--- Exercise prompt ---
While leaving the pictures out, set down only the lines from the one with "Liberation Serif, serif" through the end of the records, exactly as they stand.

(Records from a data source)
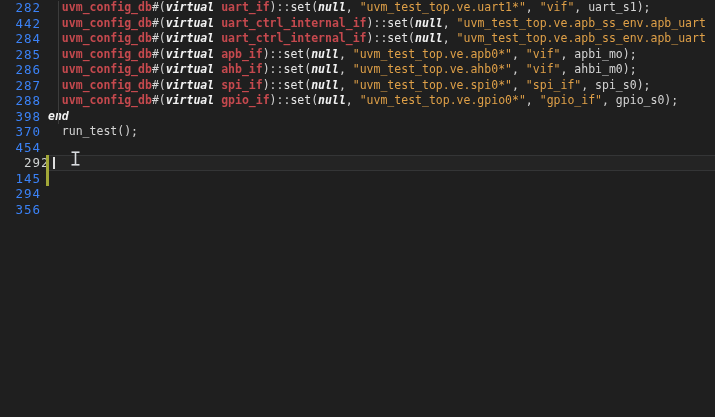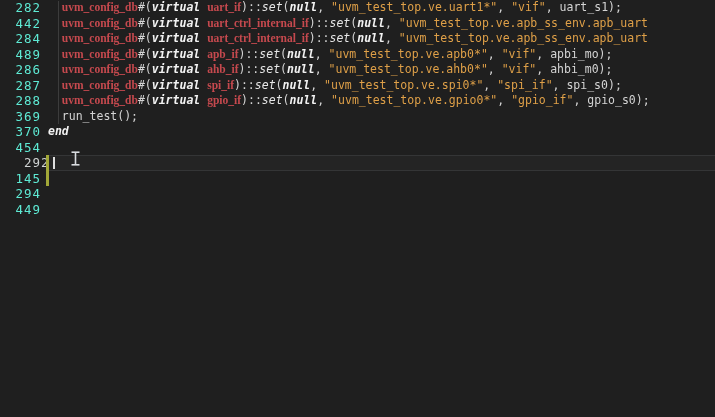"282" .ln { color: #5eead4 -> #3b82f6 }
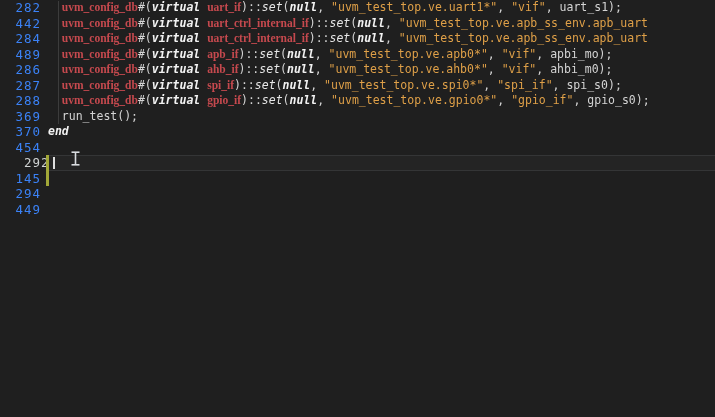"uvm_config_db" .tok-type { font-family: Liberation Serif, serif -> none }
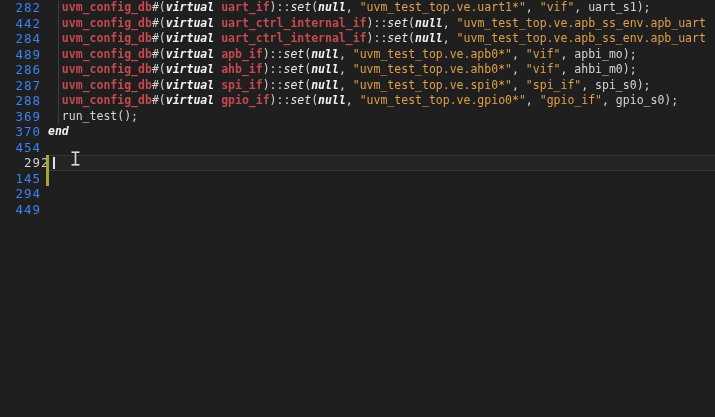"set" .tok-fn { font-style: italic -> none }
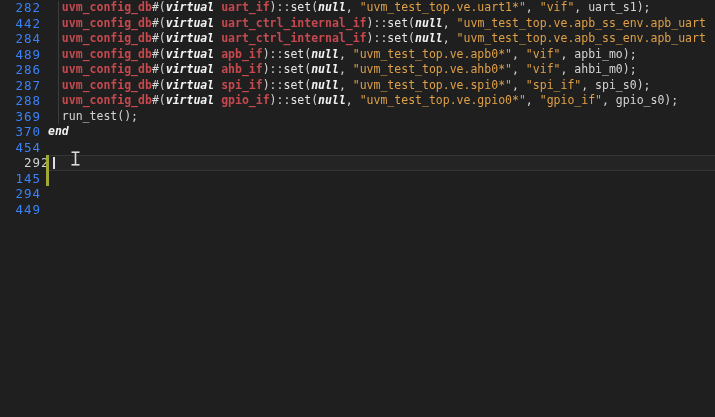"489" div.ln { text: 489 -> 285 }
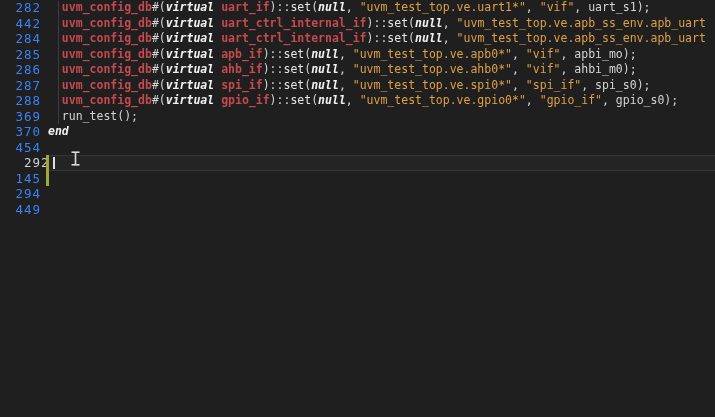"369" div.ln { text: 369 -> 398 }
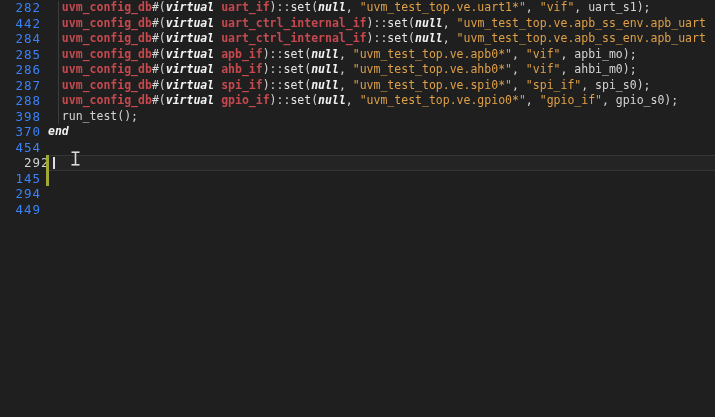"run_test();" div.cl { order: before "end" -> after "end" }
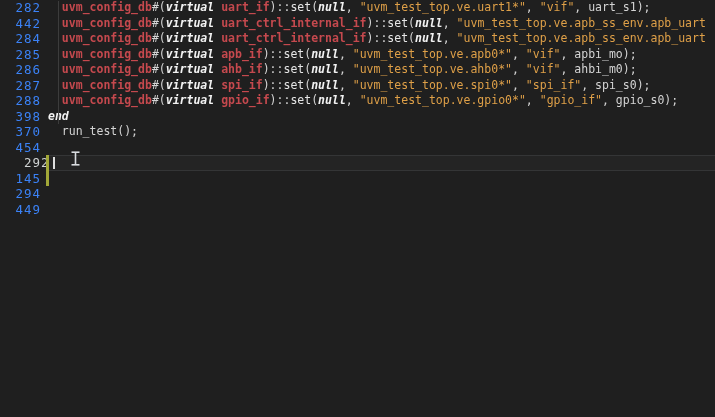"449" div.ln { text: 449 -> 356 }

--- Reply ---
"uvm_config_db" .tok-type { font-family: Liberation Serif, serif -> none }
"set" .tok-fn { font-style: italic -> none }
"489" div.ln { text: 489 -> 285 }
"369" div.ln { text: 369 -> 398 }
"run_test();" div.cl { order: before "end" -> after "end" }
"449" div.ln { text: 449 -> 356 }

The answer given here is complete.